━━━ Data provided

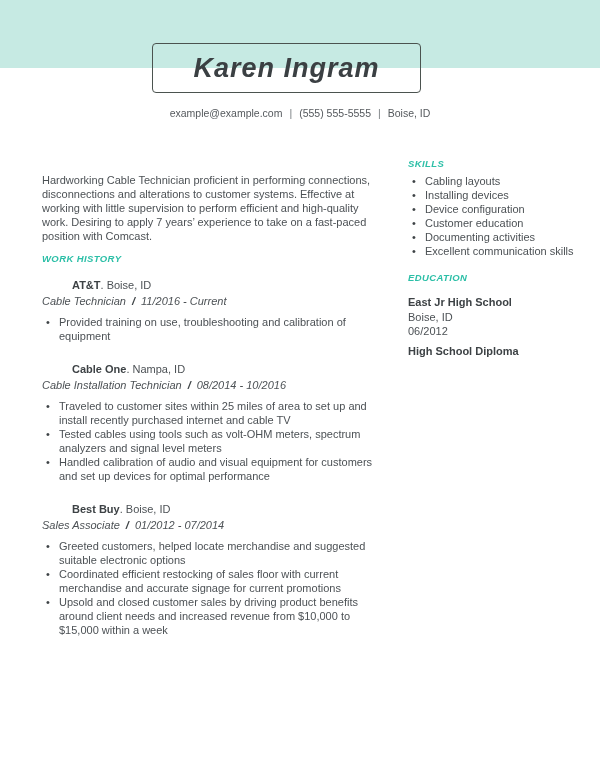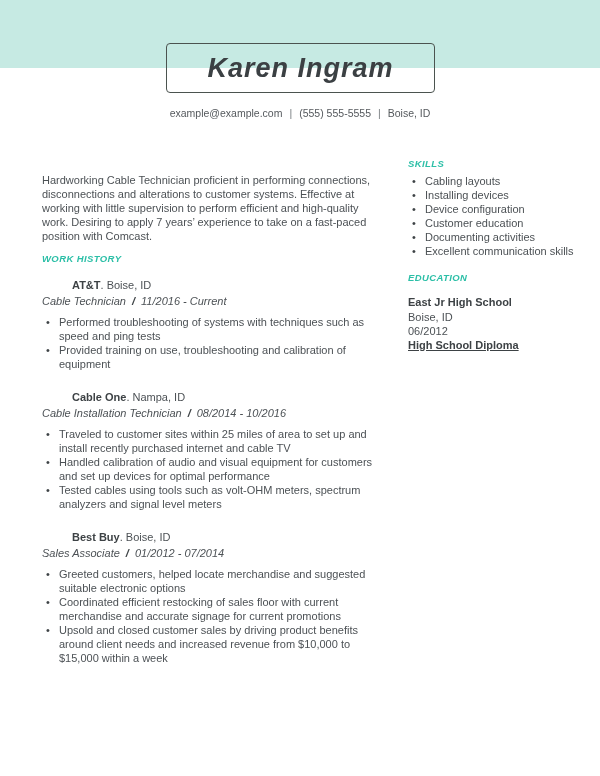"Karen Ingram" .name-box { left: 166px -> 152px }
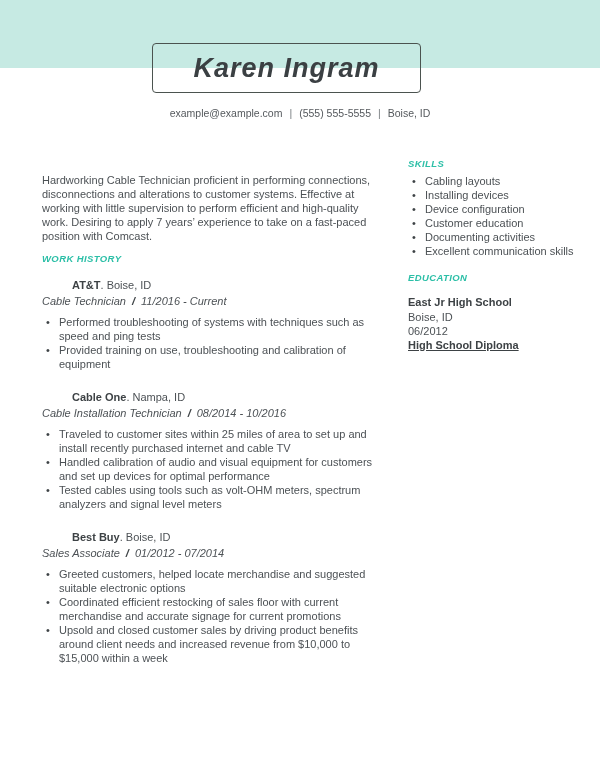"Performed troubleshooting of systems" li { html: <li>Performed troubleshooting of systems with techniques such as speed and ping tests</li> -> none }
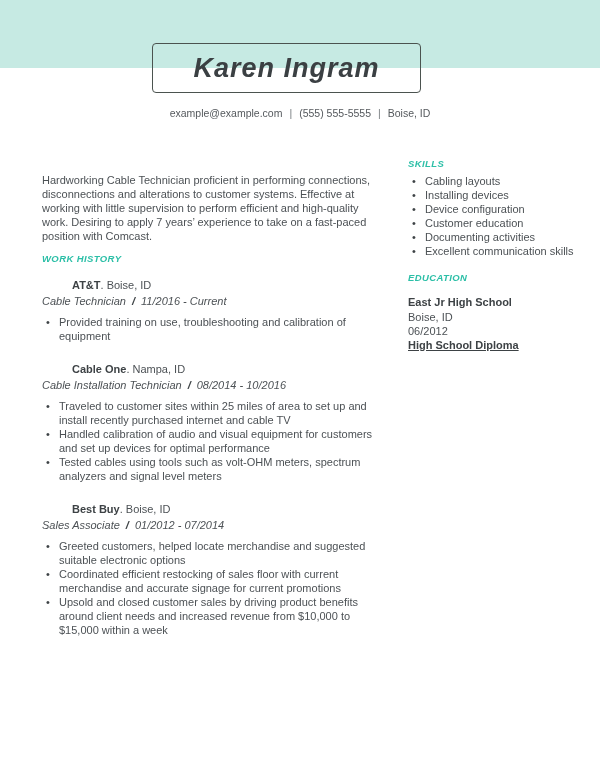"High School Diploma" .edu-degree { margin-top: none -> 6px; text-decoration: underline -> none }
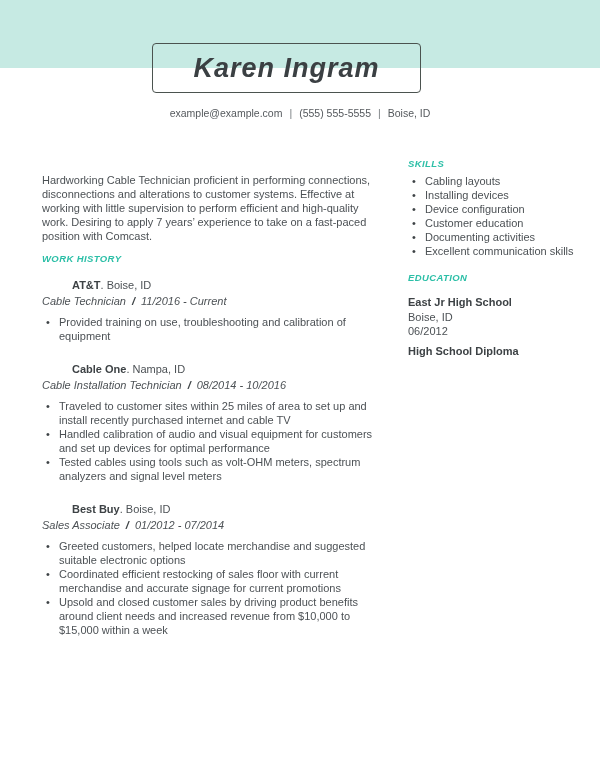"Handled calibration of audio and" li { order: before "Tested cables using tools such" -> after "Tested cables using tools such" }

━━━━━━
━━━ Data provided

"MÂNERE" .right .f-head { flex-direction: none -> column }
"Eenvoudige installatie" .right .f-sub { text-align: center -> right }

━━━━━━

* _Problem statement_:
Out of the records above, return only the lines from the one with "left: 166px ->" through the one with "margin-top: none ->", exactly, and none of the pictures.

* _Task result_:
"Karen Ingram" .name-box { left: 166px -> 152px }
"Performed troubleshooting of systems" li { html: <li>Performed troubleshooting of systems with techniques such as speed and ping tests</li> -> none }
"High School Diploma" .edu-degree { margin-top: none -> 6px; text-decoration: underline -> none }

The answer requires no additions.